The one-dimensionality scope of Rizatriptan assay method was constructed utilizing standardization criterions ( viz. , 0.05-0.15 mg/mL ) . The % truth of rizatriptan observed was within 99.1 -100.7 at 50 % , 100 % and 150 % degree ; while the method preciseness % RSD at 100 % degree is 0.25. Recoveries of rizatriptan drosss were estimated at 0.05, 0.10,0.15,0.20,0.25 and 0.30 mg/mL and the average recovery of Impurities was 100.9, 102.2, 100.2, 105.7, 101 and 100.7 % , severally. Rizatriptan was subjected to emphasize under the debasement conditions i.e peroxide hydrolysis and staying stress conditions like Thermal, UV, Visible acid, base and H2O hydrolysis is stable.

This validated method was used for everyday analysis for quantification of check and its related drosss in pharmaceutical majority drugs and dose signifiers.

Chapter-7: Summary & A ; Conclusion

Chapter 7 describes the brief sum-up of the above classs of the drugs including analytical method development, method proof and its application to routine analysis survey followed by decision.

List of Publications

Y.KotiReddy, G.V. Subba Reddy, K.N. JayaVeera, Kishore Kumar Hotha. A Stability bespeaking UPLC Method for Finasteride and Its Related Impurities. American Journal of Analytical Chemistry, Vol.No.3 ( 11 ) , Year 2012, Pages ( pp ) 737-745.

Y.KotiReddy, G.V. Subba Reddy, K.N. Jaya Veera, Kishore Kumar Hotha.

UPLC Method For The Determination Of Rizatriptan Benzoate And Its Related Impurities. International Journal of Analytical and Bioanalytical Chemistry, Vol.No.2 ( 4 ) , Year 2012, Pages ( pp ) 228-234.
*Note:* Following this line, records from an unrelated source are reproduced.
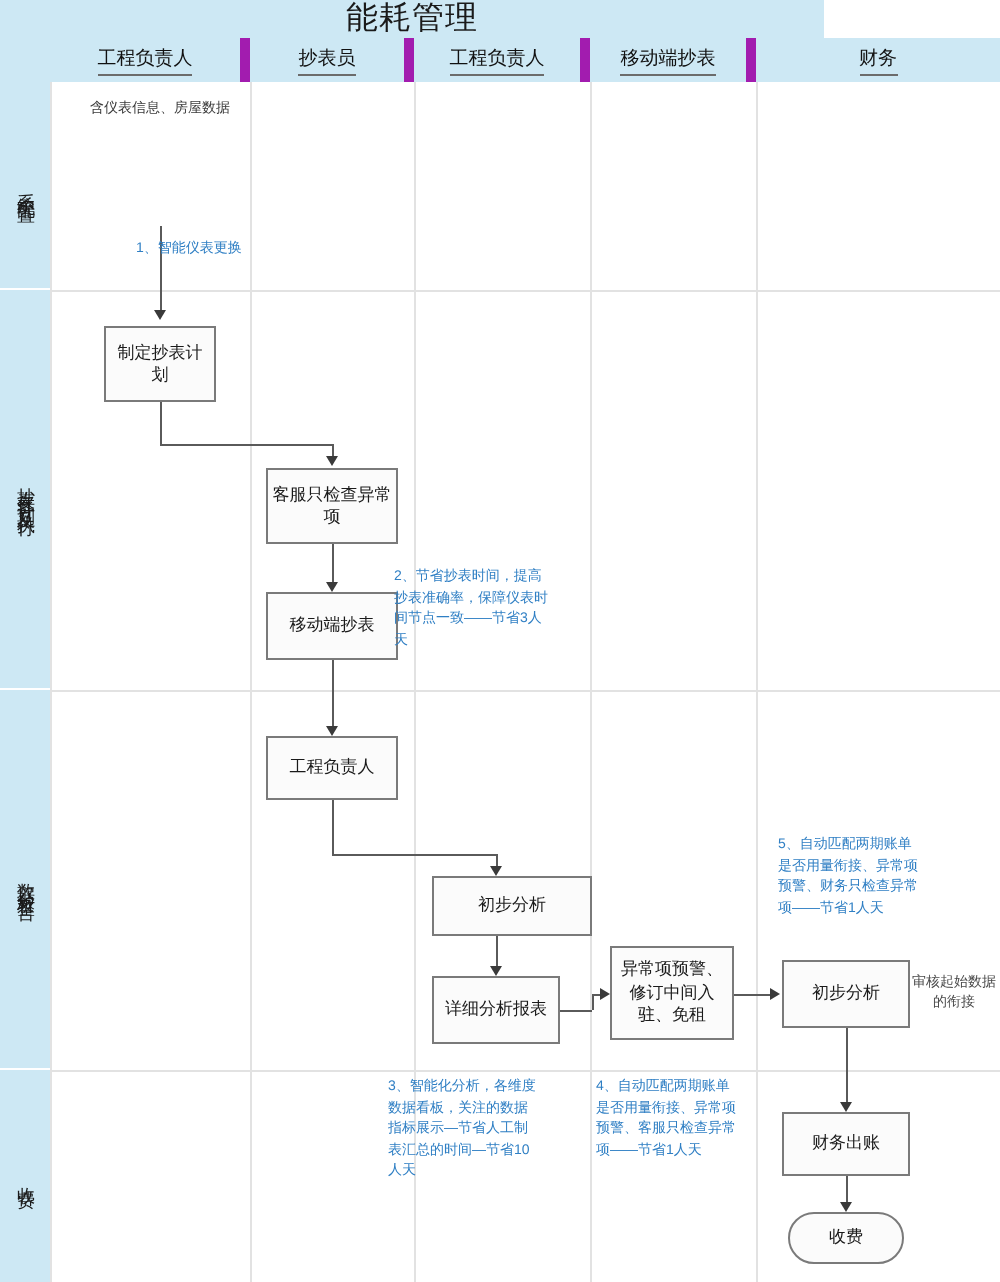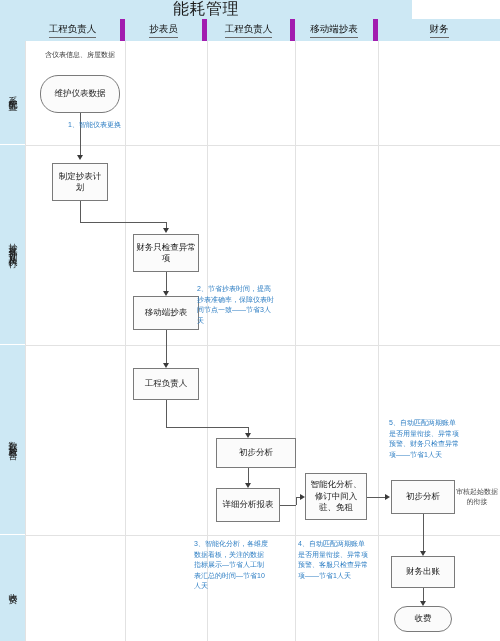--- a/index.html
+++ b/index.html
@@ -195,7 +195,6 @@
 
   <div class="note-plain" style="left:44px;top:50px;width:72px;">含仪表信息、房屋数据</div>
 
-  <div class="node rounded" style="left:40px;top:75px;width:80px;height:38px;">维护仪表数据</div>
 
   <div class="conn-v" style="left:80px;top:113px;height:44px;"></div>
   <div class="arrow-down" style="left:76.5px;top:155px;"></div>

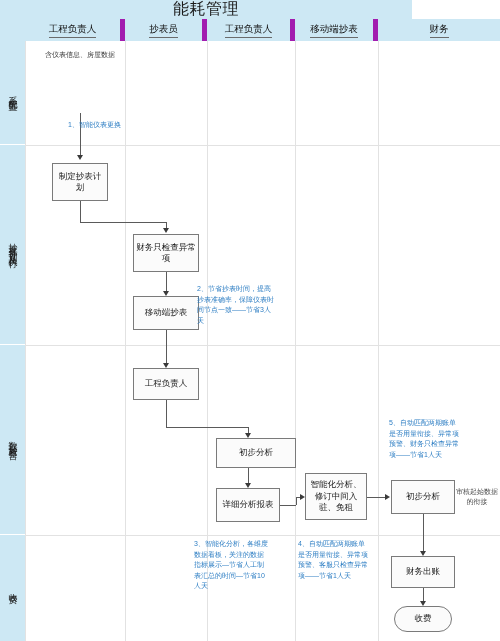--- a/index.html
+++ b/index.html
@@ -207,7 +207,7 @@
   <div class="conn-v" style="left:166px;top:222px;height:9px;"></div>
   <div class="arrow-down" style="left:162.5px;top:228px;"></div>
 
-  <div class="node" style="left:133px;top:234px;width:66px;height:38px;">财务只检查异常项</div>
+  <div class="node" style="left:133px;top:234px;width:66px;height:38px;">客服只检查异常项</div>
 
   <div class="conn-v" style="left:166px;top:272px;height:22px;"></div>
   <div class="arrow-down" style="left:162.5px;top:291px;"></div>

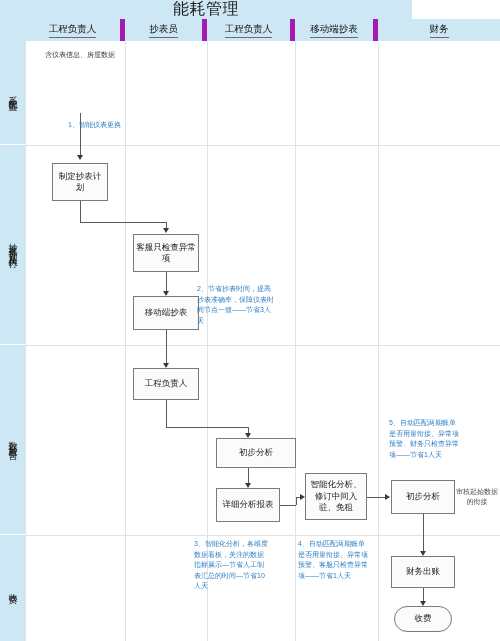--- a/index.html
+++ b/index.html
@@ -238,7 +238,7 @@
   <div class="conn-h" style="left:296px;top:497px;width:6px;"></div>
   <div class="arrow-right" style="left:300px;top:493.5px;"></div>
 
-  <div class="node" style="left:305px;top:473px;width:62px;height:47px;">智能化分析、修订中间入驻、免租</div>
+  <div class="node" style="left:305px;top:473px;width:62px;height:47px;">异常项预警、修订中间入驻、免租</div>
 
   <div class="conn-h" style="left:367px;top:497px;width:21px;"></div>
   <div class="arrow-right" style="left:385px;top:493.5px;"></div>

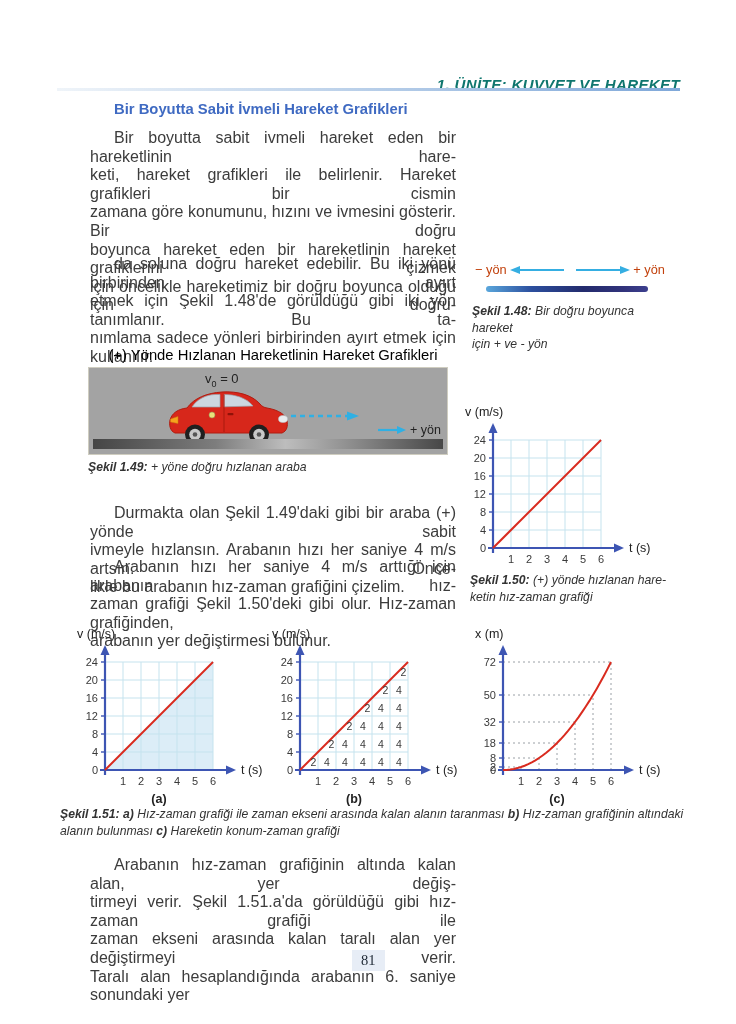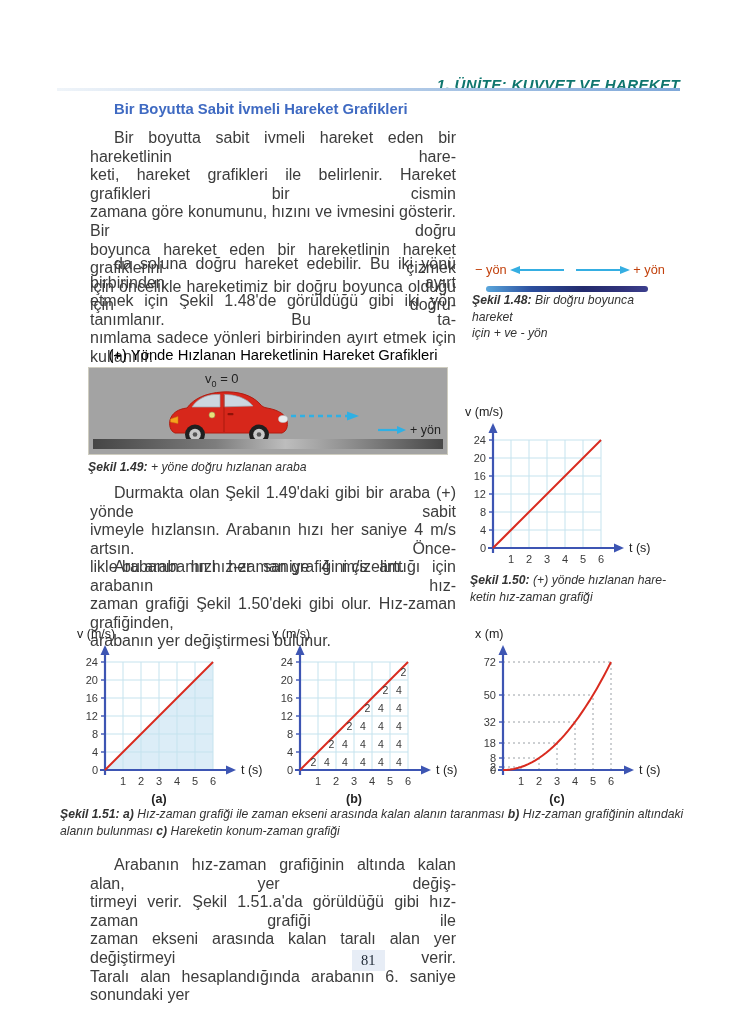--- a/index.html
+++ b/index.html
@@ -31,7 +31,7 @@
 
   .caption{font-style:italic;font-size:12.2px;line-height:16.5px;color:#333}
   .caption .bseg{font-weight:bold}
-  .cap148{}
+  .cap148{margin-top:11px}
   .cap149{position:absolute;left:88px;top:459px;width:370px}
   .cap150{position:absolute;left:470px;top:572px;width:215px}
   .cap151{position:absolute;left:60px;top:806px;width:624px}

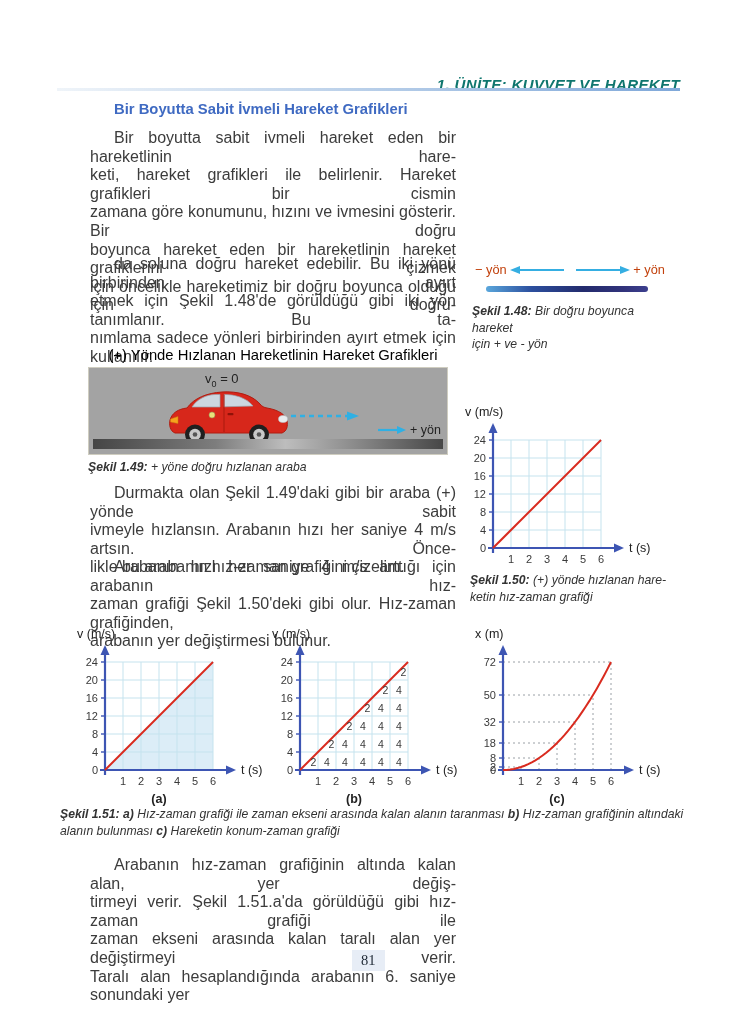--- a/index.html
+++ b/index.html
@@ -138,7 +138,7 @@
       <div class="capline"><span class="bseg">Şekil 1.49: </span><span>+ yöne doğru hızlanan araba</span></div>
     </div>
 
-  <div class="para" style="top:484px">
+  <div class="para" style="top:504px">
       <div class="tline">Durmakta olan Şekil 1.49'daki gibi bir araba (+) yönde sabit</div>
       <div class="tline">ivmeyle hızlansın. Arabanın hızı her saniye 4 m/s artsın. Önce-</div>
       <div class="tline last">likle bu arabanın hız-zaman grafiğini çizelim.</div>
Y.KotiReddy, G.V. Subba Reddy, K.N. Jaya Veera. A New Stability bespeaking RP-UPLC Method for Related substances in Zolmitriptan. African Journal of Scientific Research, Vol.No.1 ( 1 ) , Year 2011, Pages ( pp ) 50-62.

Y.KotiReddy, G.V.Subba Reddy, K.N.JayaVeera, Kishore Kumar Hotha. A Stability bespeaking UPLC Method for Dutasteride and Its Related Impurities. American Journal of Pharmtech Research, Vol.No.2 ( 6 ) , Year 2012, Pages ( pp ) 702-715.